What the task requires: Line by line, check the data for the string "DimerSelfBaseline" and state how many lines have it, nothing more.

Data in this exercise:
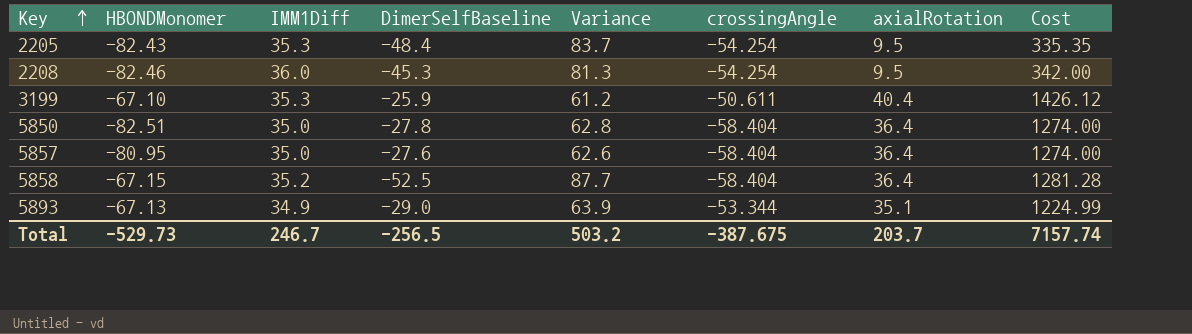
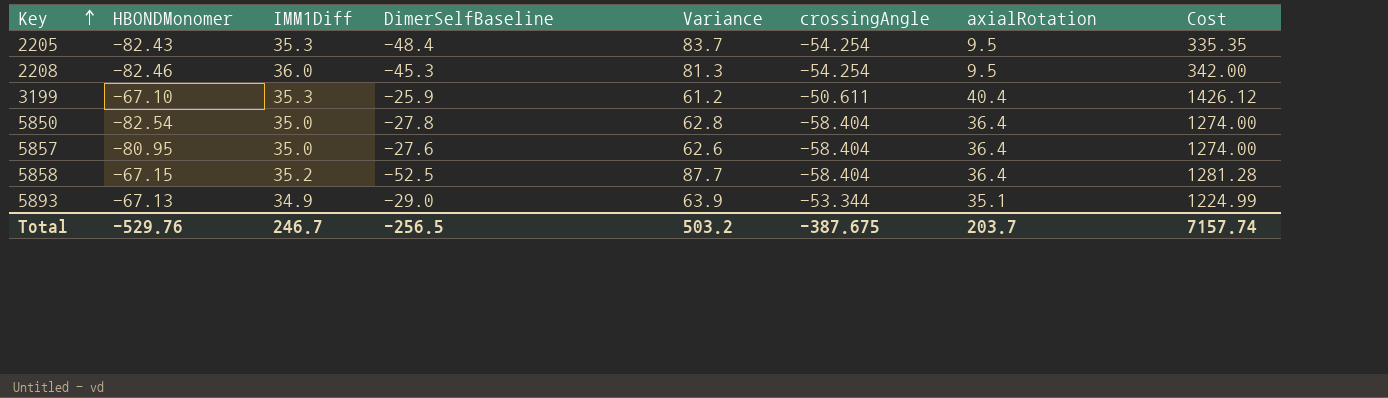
5850 | HBONDMonomer: -82.51 -> -82.54
Total | HBONDMonomer: -529.73 -> -529.76

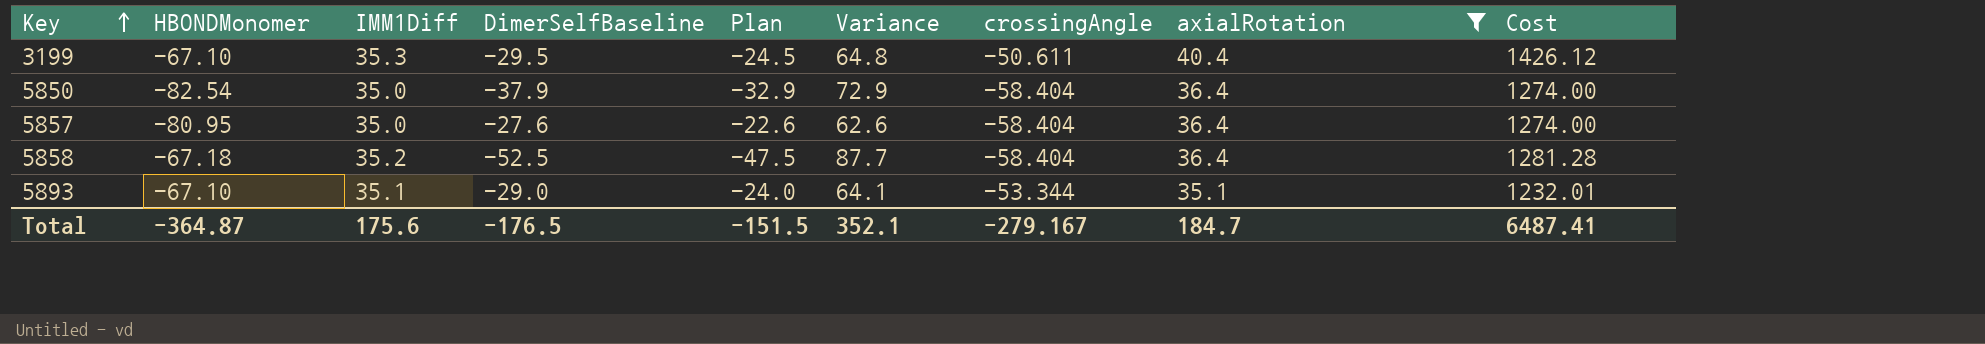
filter: none -> axialRotation != 9.5
column Plan | formula: none -> [DimerSelfBaseline] + 5
3199 | DimerSelfBaseline: -25.9 -> -29.5
3199 | Variance: 61.2 -> 64.8
5850 | DimerSelfBaseline: -27.8 -> -37.9
5850 | Variance: 62.8 -> 72.9
5858 | HBONDMonomer: -67.15 -> -67.18
5893 | HBONDMonomer: -67.13 -> -67.10
5893 | IMM1Diff: 34.9 -> 35.1
5893 | Variance: 63.9 -> 64.1
5893 | Cost: 1224.99 -> 1232.01
Total | HBONDMonomer: -529.76 -> -364.87
Total | IMM1Diff: 246.7 -> 175.6
Total | DimerSelfBaseline: -256.5 -> -176.5
Total | Variance: 503.2 -> 352.1
Total | crossingAngle: -387.675 -> -279.167
Total | axialRotation: 203.7 -> 184.7
Total | Cost: 7157.74 -> 6487.41

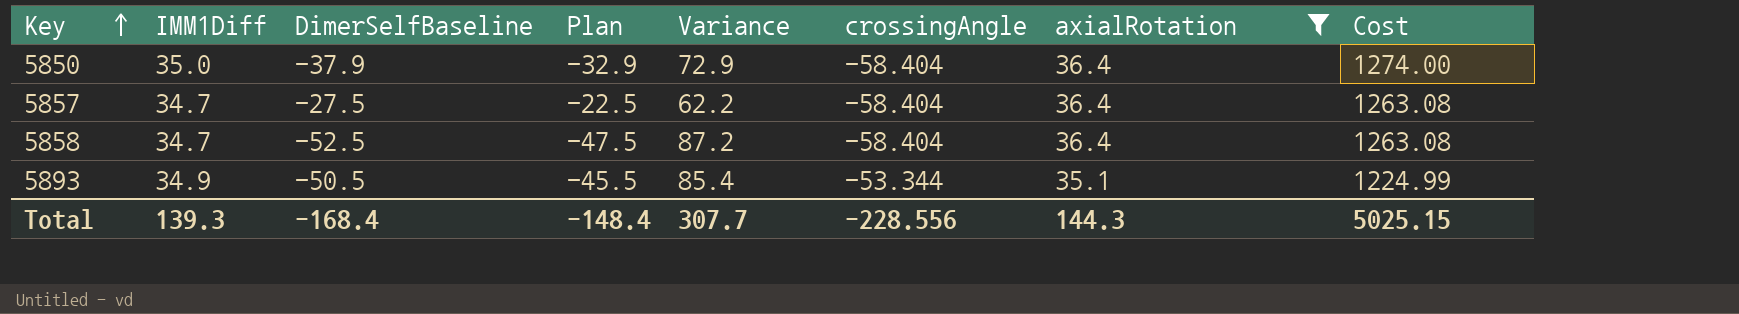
column HBONDMonomer | position: 2 -> none
row 3199: -67.10 | 35.3 | -29.5 | -24.5 | 64.8 | -50.611 | 40.4 | 1426.12 -> none
5857 | IMM1Diff: 35.0 -> 34.7
5857 | DimerSelfBaseline: -27.6 -> -27.5
5857 | Plan: -22.6 -> -22.5
5857 | Variance: 62.6 -> 62.2
5857 | Cost: 1274.00 -> 1263.08
5858 | IMM1Diff: 35.2 -> 34.7
5858 | Variance: 87.7 -> 87.2
5858 | Cost: 1281.28 -> 1263.08
5893 | IMM1Diff: 35.1 -> 34.9
5893 | DimerSelfBaseline: -29.0 -> -50.5
5893 | Plan: -24.0 -> -45.5
5893 | Variance: 64.1 -> 85.4
5893 | Cost: 1232.01 -> 1224.99
Total | IMM1Diff: 175.6 -> 139.3
Total | DimerSelfBaseline: -176.5 -> -168.4
Total | Plan: -151.5 -> -148.4
Total | Variance: 352.1 -> 307.7
Total | crossingAngle: -279.167 -> -228.556
Total | axialRotation: 184.7 -> 144.3
Total | Cost: 6487.41 -> 5025.15

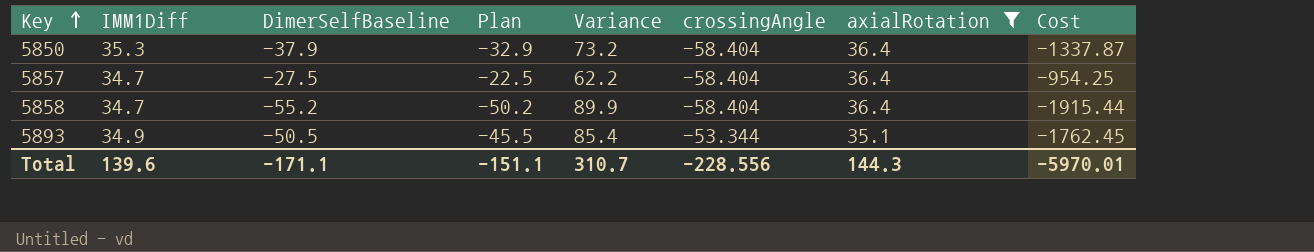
column Cost | formula: [IMM1Diff] * [axialRotation] -> [IMM1Diff] * [DimerSelfBaseline]
5850 | IMM1Diff: 35.0 -> 35.3
5850 | Variance: 72.9 -> 73.2
5858 | DimerSelfBaseline: -52.5 -> -55.2
5858 | Plan: -47.5 -> -50.2
5858 | Variance: 87.2 -> 89.9
Total | IMM1Diff: 139.3 -> 139.6
Total | DimerSelfBaseline: -168.4 -> -171.1
Total | Plan: -148.4 -> -151.1
Total | Variance: 307.7 -> 310.7
Total | Cost: 5025.15 -> -5970.01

Exercise response: 10